START MATERIAL FOR THE TASK

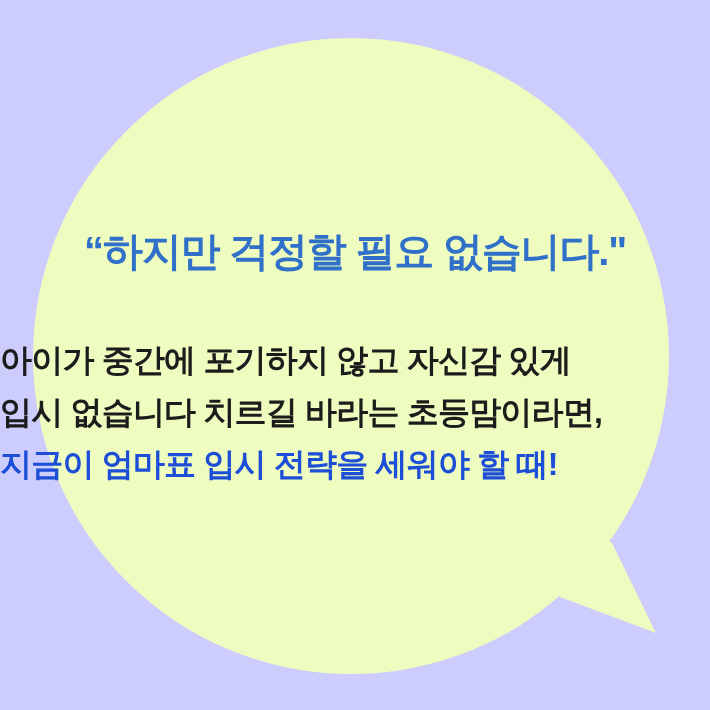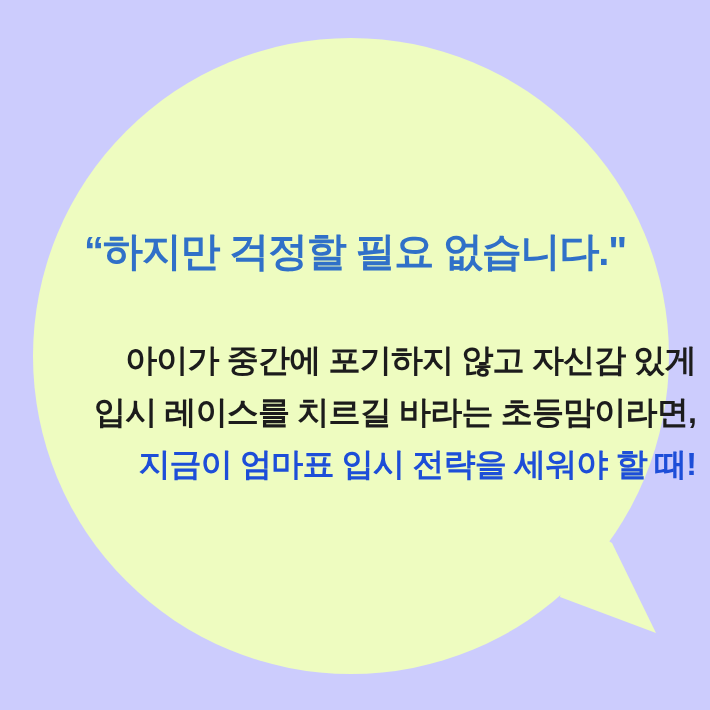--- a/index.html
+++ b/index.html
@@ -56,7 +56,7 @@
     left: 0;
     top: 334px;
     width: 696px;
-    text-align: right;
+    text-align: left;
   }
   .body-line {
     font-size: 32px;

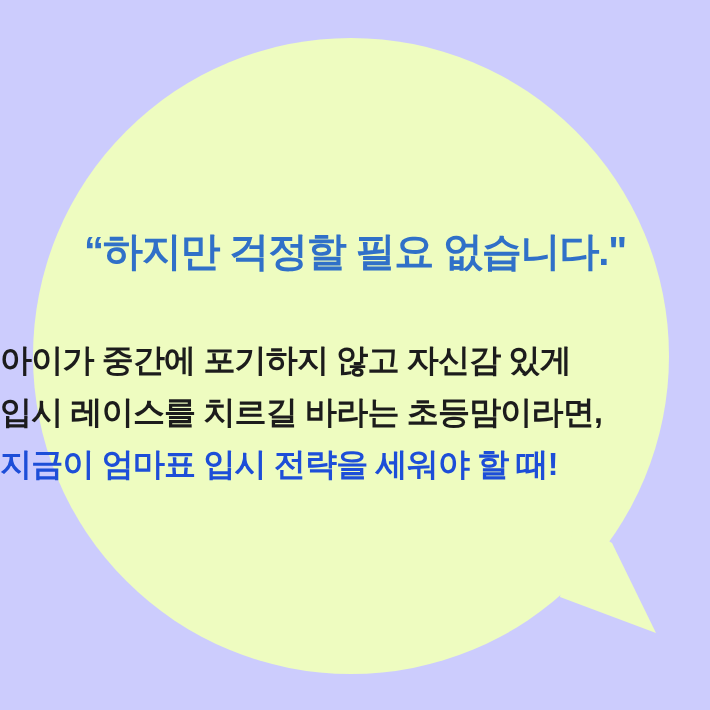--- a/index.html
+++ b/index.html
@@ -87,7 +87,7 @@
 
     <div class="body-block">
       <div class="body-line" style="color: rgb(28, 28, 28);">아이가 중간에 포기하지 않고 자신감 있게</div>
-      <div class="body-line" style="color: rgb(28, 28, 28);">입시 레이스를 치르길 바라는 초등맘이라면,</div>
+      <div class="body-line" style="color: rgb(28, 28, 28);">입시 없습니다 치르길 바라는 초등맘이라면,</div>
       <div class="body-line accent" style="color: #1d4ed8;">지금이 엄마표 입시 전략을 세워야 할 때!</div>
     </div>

END MATERIAL FOR THE TASK

Please write out, exactly as they appear, the lines from the one containing "없습니다 치르길 바라는 초등맘이라면,</div>" through the last line of the records above, and nothing more.

**ANSWER TO THIS EXERCISE**
+      <div class="body-line" style="color: rgb(28, 28, 28);">입시 없습니다 치르길 바라는 초등맘이라면,</div>
       <div class="body-line accent" style="color: #1d4ed8;">지금이 엄마표 입시 전략을 세워야 할 때!</div>
     </div>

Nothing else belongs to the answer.